Attorney General Bill Schuette, who brought the appeal on Friedman's ruling, said he welcomes a Supreme Court review.

"The U.S. Court of Appeals for the 6th Circuit has ruled, and Michigan's constitution remains in full effect," Schuette said. "As I have stated repeatedly, the U.S. Supreme Court will have the final word on this issue. The sooner they rule, the better, for Michigan and the country."

CEMENT SHORTAGE DELAYING MICHIGAN CONSTRUCTION PROJECTS

Original Story: freep.com

The students at Burton Elementary School in Huntington Woods were expected to have a new playground on which to romp in early November.

Instead, school principal Maribeth Krehbiel projects the $460,000 state-of-the-art playground will not open until closer to the end of the month. The reason? A shortage of cement, a key component of concrete, is squeezing construction projects in Michigan and across the Great Lakes region.

If a homeowner wanted to get a driveway poured in the coming weeks, he or she might be told to wait a month or longer, said Daniel DeGraaf, who heads the Michigan Concrete Association. A Construction Lawyer is experienced in representing clients in wide range of construction cases.

"There are projects that may not get built this year because of this," DeGraaf said.

The cement industry, which provides the binding material for concrete in roads, sidewalks, housing foundations and all kinds of building projects, is in the midst of a "perfect storm," blamed in part on the hangover from last winter, when the Great Lakes nearly froze over completely.

That delayed the start of shipping for the state's cement in the springtime even as the economy was heating up, and an oil boom in North Dakota has tied up freight trains, leading to a logistical nightmare for a slew of companies. A Boston Construction Lawyer is reviewing the details of this case.

Lafarge North America, a major cement producer in Michigan with a plant in Alpena, issued a statement blaming the harsh winter weather in early 2014 that led to a "steep drop in construction activities and the demand for cement."

"As the polar vortex continued, cement storage facilities remained full. When the weather warmed, construction picked up as did the demand for cement. However, transportation bottlenecks resulted in cement sufficient to meet pent-up customer demand was not able to make it to the Great Lakes region in what was an usually heightened and compressed seasonal demand period," the company said.

Some concrete customers have been told their projects must wait because the Michigan Department of Transportation has first dibs for road construction.

But DeGraaf said that concrete companies have been trying to balance the importance of all kinds of projects. He pointed out that the massive I-96 reconstruction should not be blamed as contributing to the shortage because it had been planned for before this construction season began.

"There's a myriad of priorities and, of course, every customer's project is most important to every customer," said DeGraaf, whose Okemos-based organization claims 200 members, including ready-mix concrete and cement companies. "I believe the ready-mix companies, they're more than just listening to somebody screaming the loudest, they're mindful of the importance of the (projects), and they're trying to prioritize."

Jeff Cranson, an MDOT spokesman, said contractors have to plan for any material shortages and order accordingly. Cranson pointed out that the cement shortage was not having an effect on MDOT projects.

The cement shortage this year is like nothing Bunky Wheatley's family owned concrete company in southwest Detroit has experienced since its founding in 1991.

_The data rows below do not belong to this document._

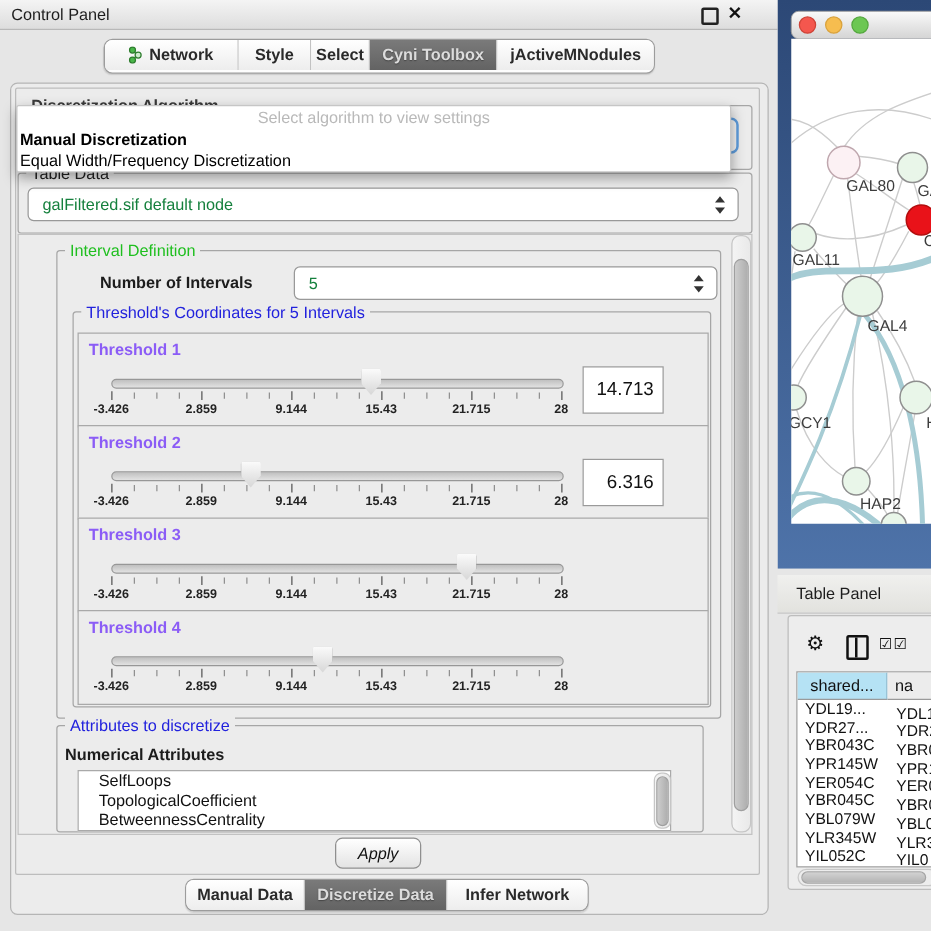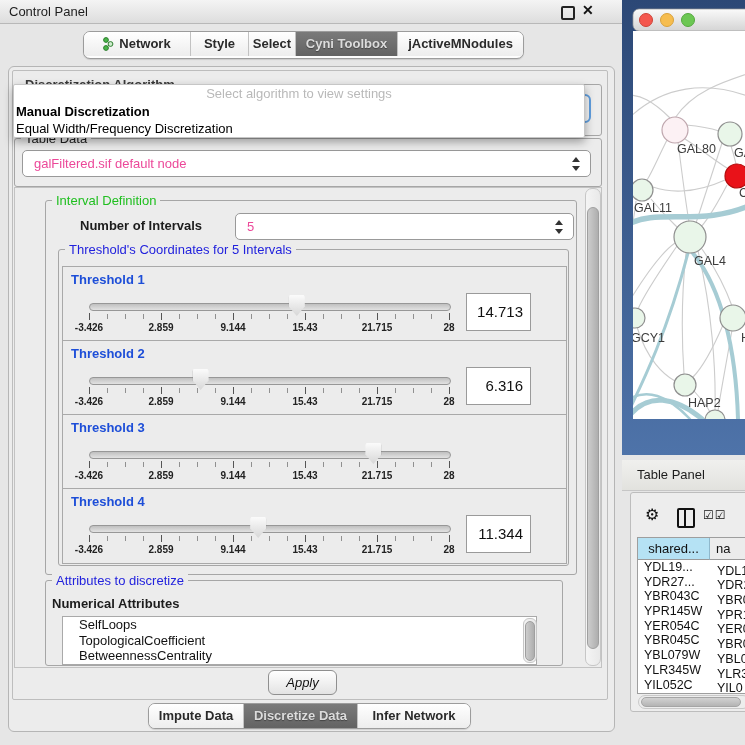--- a/index.html
+++ b/index.html
@@ -33,7 +33,7 @@
   .glabel-green{color:#1fbf1f;}
   .glabel-blue{color:#2222dd;}
   
-  .combo{position:absolute;background:#fff;border:1px solid #999;border-radius:5px;font-size:13px;color:#ec4899;}
+  .combo{position:absolute;background:#fff;border:1px solid #999;border-radius:5px;font-size:13px;color:#15803d;}
   .combo .val{position:absolute;left:11px;top:0;line-height:25px;}
   .updown{position:absolute;right:9px;top:50%;transform:translateY(-50%);width:9px;height:14px;}
   .updown:before,.updown:after{content:"";position:absolute;left:0;border-left:4.5px solid transparent;border-right:4.5px solid transparent;}

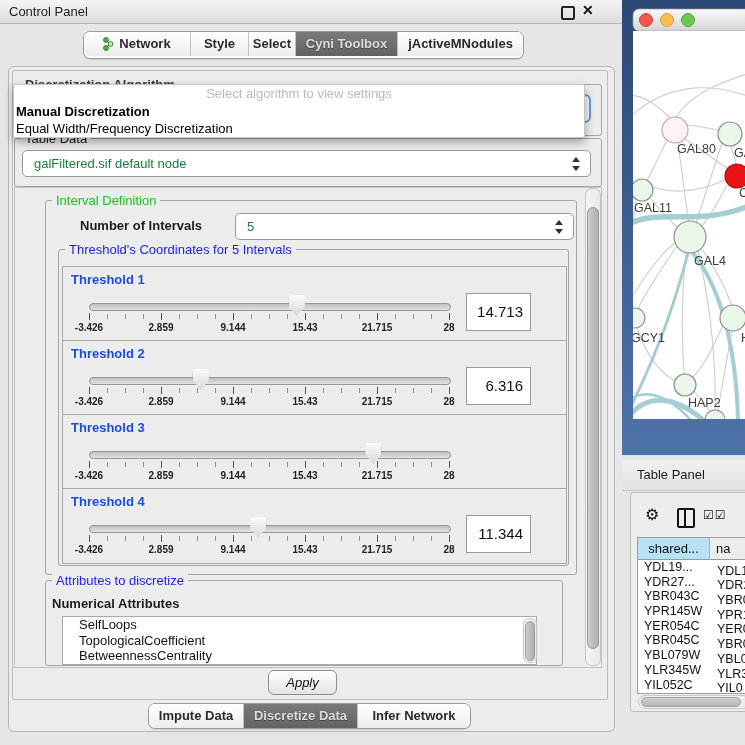--- a/index.html
+++ b/index.html
@@ -55,7 +55,7 @@
   .hsb-thumb{position:absolute;background:linear-gradient(#d2d2d2,#b4b4b4);border:1px solid #a5a5a5;border-radius:6px;}
   
   .tpanel{position:absolute;left:62px;width:503px;height:74px;border:1px solid #a9a9a9;background:#ececec;}
-  .ttitle{position:absolute;left:8px;top:5px;font-size:13px;font-weight:bold;color:#1d4ed8;}
+  .ttitle{position:absolute;left:8px;top:5px;font-size:13px;font-weight:bold;color:#8b5cf6;}
   .track{position:absolute;left:26px;top:36px;width:360px;height:6px;border:1px solid #979797;border-radius:4px;
     background:linear-gradient(#c0c0c0,#e2e2e2);}
   .thumb{position:absolute;top:28px;width:16px;height:21px;

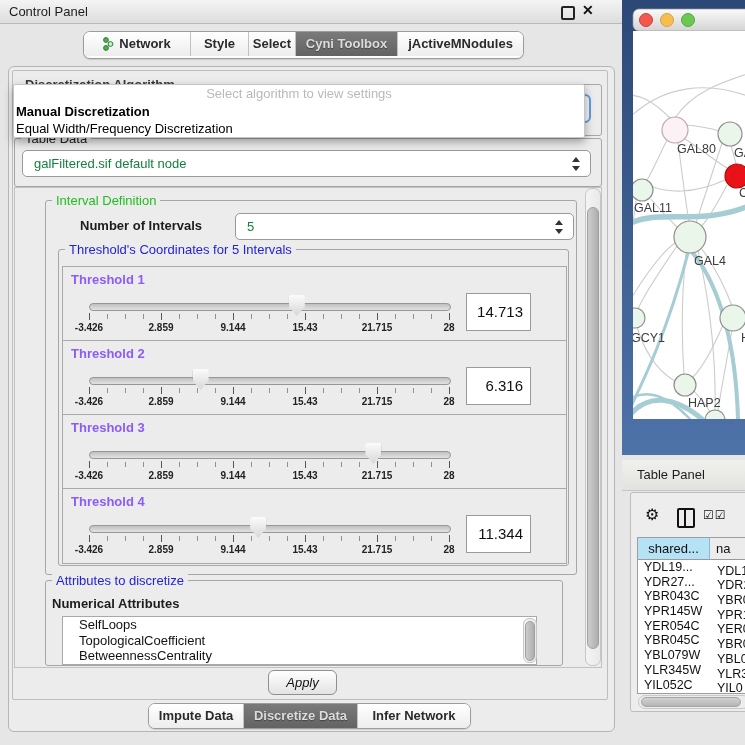--- a/index.html
+++ b/index.html
@@ -292,7 +292,6 @@
           <div class="ticklabel" style="left: 314px; top: 55px;">21.715</div>
           <div class="ticklabel" style="left: 386px; top: 55px;">28</div>
           <div class="thumb" style="left: 187.2px;"></div>
-          <div class="tvalue">11.344</div>
         </div>
       </div>
 

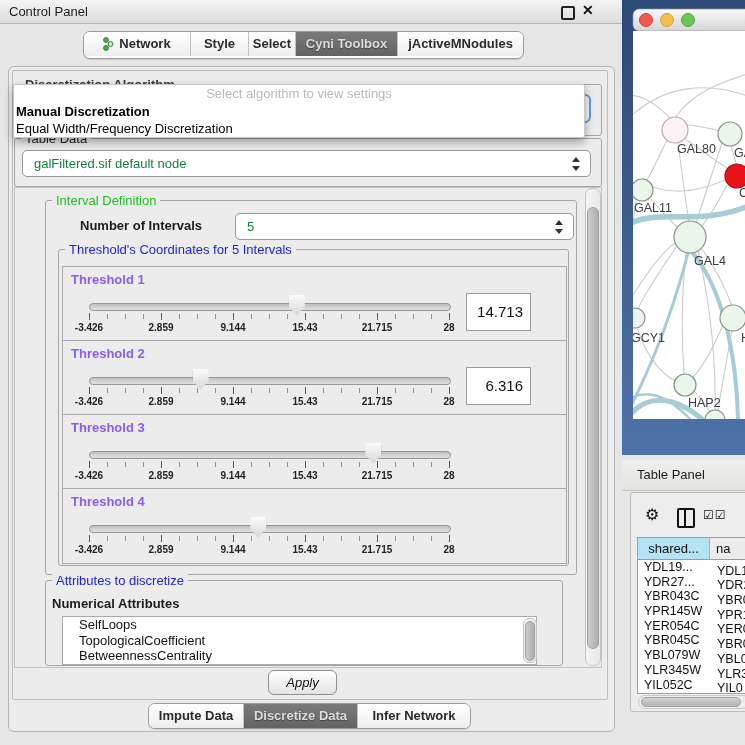--- a/index.html
+++ b/index.html
@@ -312,7 +312,7 @@
 
     <div class="tabbar" id="bottom-tabs" style="left:148px;top:703px;height:24px;">
         <div class="tab" style="width: 94px;">
-          <span>Impute Data</span>
+          <span>Manual Data</span>
         </div>
         <div class="tab sel" style="width: 113px;">
           <span>Discretize Data</span>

Wheatley, a co-owner of Detroit Ready Mix Concrete, said customers in need of concrete might wait up to one or two days in a normal year, but this year, the wait could be two weeks or longer.

"Unfortunately, if you're not a regular customer of mine, we're taking you and putting you on a waiting list," Wheatley said.

In addition to the effects of the cement shortage, other factors are having an impact on Wheatley's business. The burgeoning economic recovery has made it harder for Wheatley to find qualified employees, he said.

Cement production and consumption in Michigan, which is an exporter to other states, has been on the increase in recent years after substantial declines during the financial crisis.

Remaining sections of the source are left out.